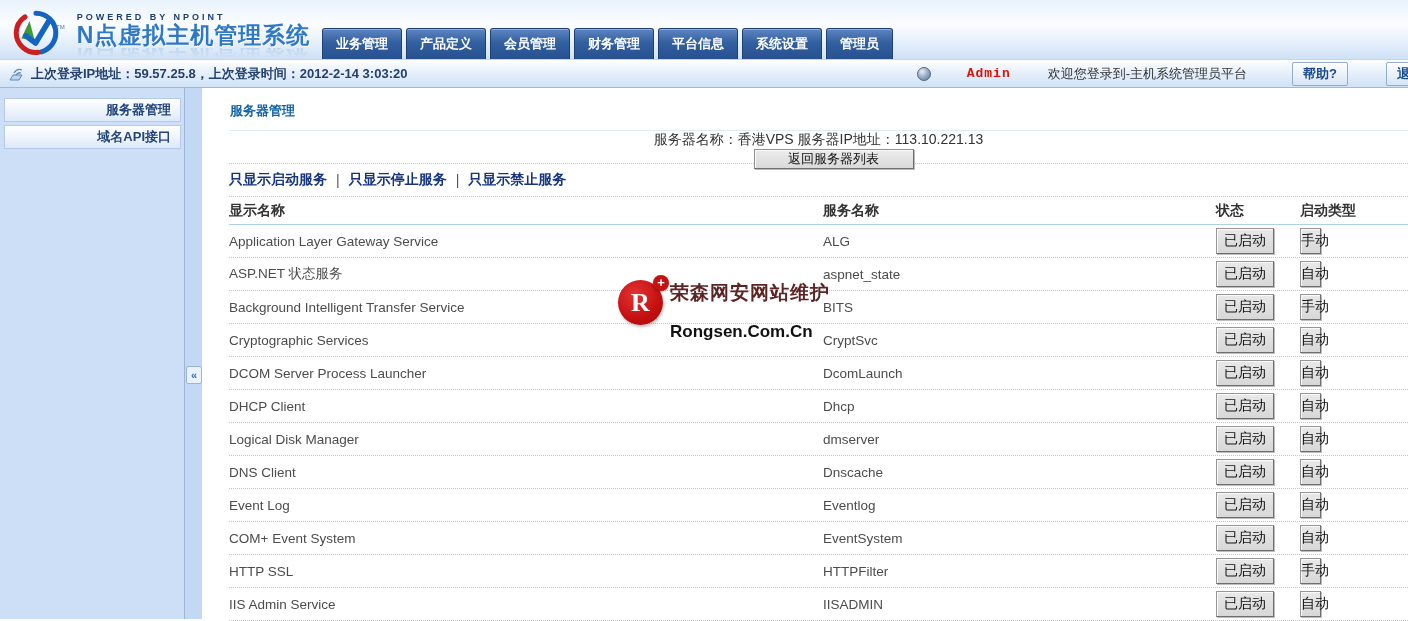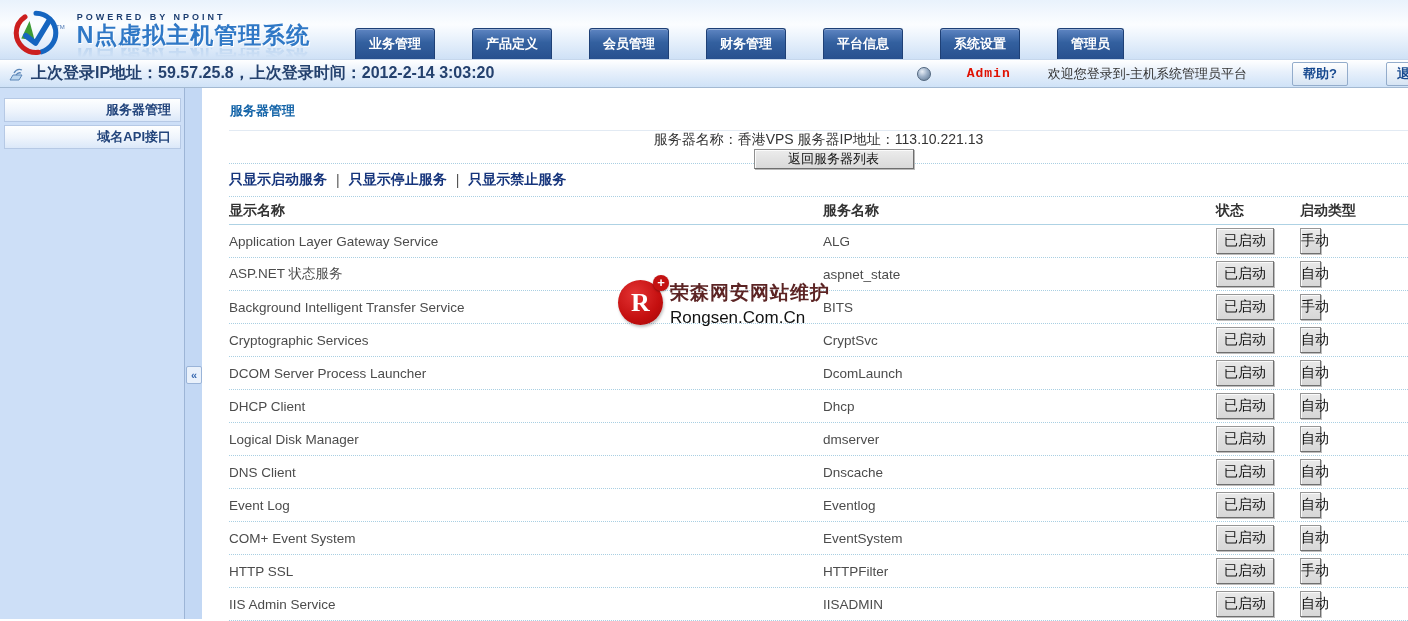--- a/index.html
+++ b/index.html
@@ -24,7 +24,7 @@
   .tab { height:31px; line-height:30px; padding:0 13px; margin-right:4px; cursor:pointer;
     background:linear-gradient(180deg,#5e85c2 0%,#33609f 45%,#27508f 100%);
     border:1px solid #1e4076; border-bottom:none; border-radius:3px 3px 0 0;
-    color:#fff; font-size:13px; font-weight:bold; box-shadow:inset 0 1px 0 rgba(255,255,255,.35);margin-left:33px; }
+    color:#fff; font-size:13px; font-weight:bold; box-shadow:inset 0 1px 0 rgba(255,255,255,.35); }
 
   
   .loginbar { height:28px; background:linear-gradient(180deg,#ffffff 0%,#e7f0fb 45%,#cfe2f7 100%);

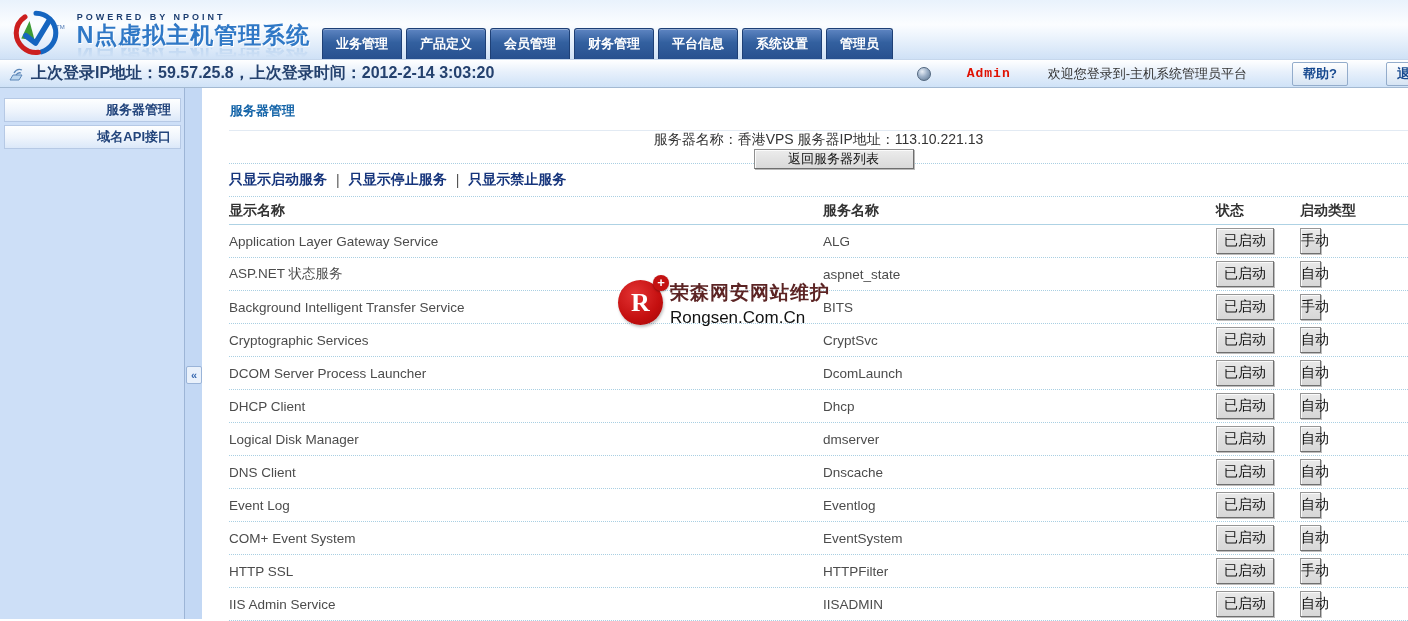--- a/index.html
+++ b/index.html
@@ -29,7 +29,7 @@
   
   .loginbar { height:28px; background:linear-gradient(180deg,#ffffff 0%,#e7f0fb 45%,#cfe2f7 100%);
     border-bottom:1px solid #a3b9d2; display:flex; align-items:center; justify-content:space-between; }
-  .lb-left { display:flex; align-items:center; padding-left:8px; font-size:16px; font-weight:bold; color:#24416e; }
+  .lb-left { display:flex; align-items:center; padding-left:8px; font-size:13px; font-weight:bold; color:#24416e; }
   .lb-left .txt { margin-left:6px; }
   .lb-right { display:flex; align-items:center;gap:31px; }
   .admin-icon { width:14px; height:14px; border-radius:50%; margin-right:5px;

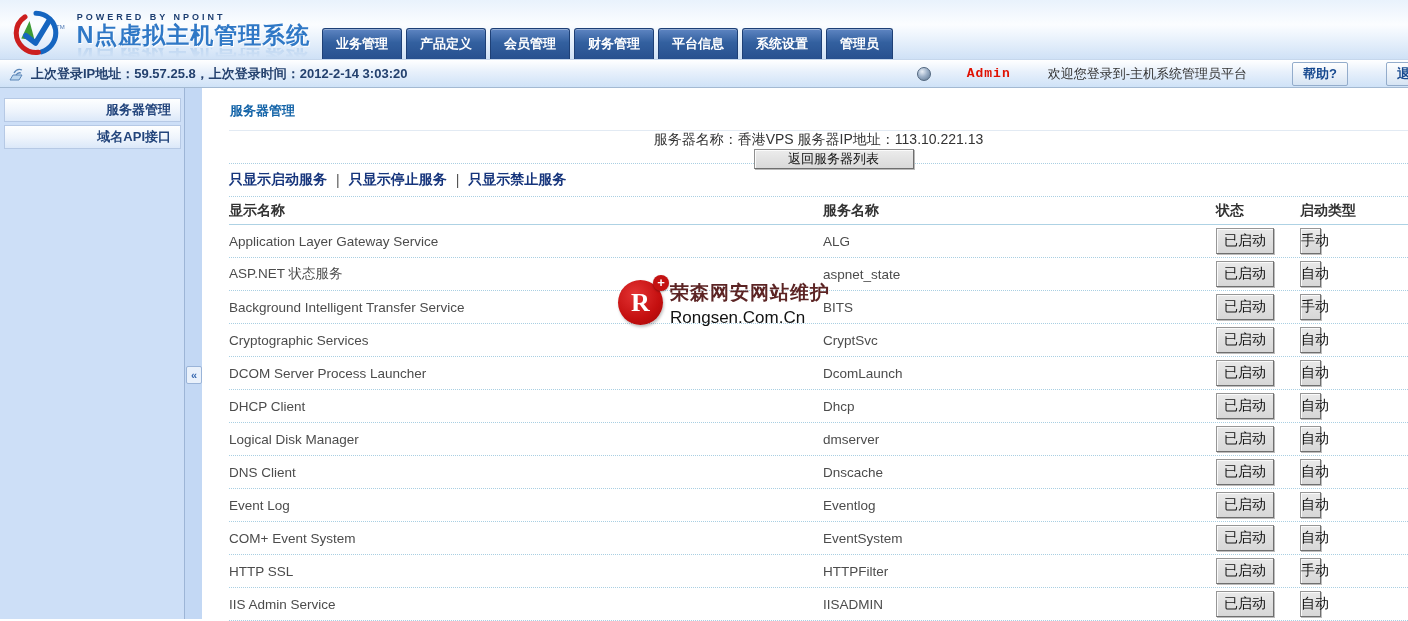--- a/index.html
+++ b/index.html
@@ -95,7 +95,7 @@
   .wm-text { margin-left:7px; }
   .wm-line1 { font-size:19px; font-weight:bold; color:#5c2424; letter-spacing:1px;
     text-shadow:1px 1px 1px rgba(255,255,255,.8); }
-  .wm-line2 { font-size:17px; font-weight:normal; color:#111; margin-top:2px; }
+  .wm-line2 { font-size:17px; font-weight:bold; color:#111; margin-top:16px; }
 </style>
 </head>
 <body>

====

Could you transcribe all of the data exactly, keeping every picture out of the copy?

--- a/index.html
+++ b/index.html
@@ -24,7 +24,7 @@
   .tab { height:31px; line-height:30px; padding:0 13px; margin-right:4px; cursor:pointer;
     background:linear-gradient(180deg,#5e85c2 0%,#33609f 45%,#27508f 100%);
     border:1px solid #1e4076; border-bottom:none; border-radius:3px 3px 0 0;
-    color:#fff; font-size:13px; font-weight:bold; box-shadow:inset 0 1px 0 rgba(255,255,255,.35);margin-left:33px; }
+    color:#fff; font-size:13px; font-weight:bold; box-shadow:inset 0 1px 0 rgba(255,255,255,.35); }
 
   
   .loginbar { height:28px; background:linear-gradient(180deg,#ffffff 0%,#e7f0fb 45%,#cfe2f7 100%);

--- a/index.html
+++ b/index.html
@@ -29,7 +29,7 @@
   
   .loginbar { height:28px; background:linear-gradient(180deg,#ffffff 0%,#e7f0fb 45%,#cfe2f7 100%);
     border-bottom:1px solid #a3b9d2; display:flex; align-items:center; justify-content:space-between; }
-  .lb-left { display:flex; align-items:center; padding-left:8px; font-size:16px; font-weight:bold; color:#24416e; }
+  .lb-left { display:flex; align-items:center; padding-left:8px; font-size:13px; font-weight:bold; color:#24416e; }
   .lb-left .txt { margin-left:6px; }
   .lb-right { display:flex; align-items:center;gap:31px; }
   .admin-icon { width:14px; height:14px; border-radius:50%; margin-right:5px;

--- a/index.html
+++ b/index.html
@@ -95,7 +95,7 @@
   .wm-text { margin-left:7px; }
   .wm-line1 { font-size:19px; font-weight:bold; color:#5c2424; letter-spacing:1px;
     text-shadow:1px 1px 1px rgba(255,255,255,.8); }
-  .wm-line2 { font-size:17px; font-weight:normal; color:#111; margin-top:2px; }
+  .wm-line2 { font-size:17px; font-weight:bold; color:#111; margin-top:16px; }
 </style>
 </head>
 <body>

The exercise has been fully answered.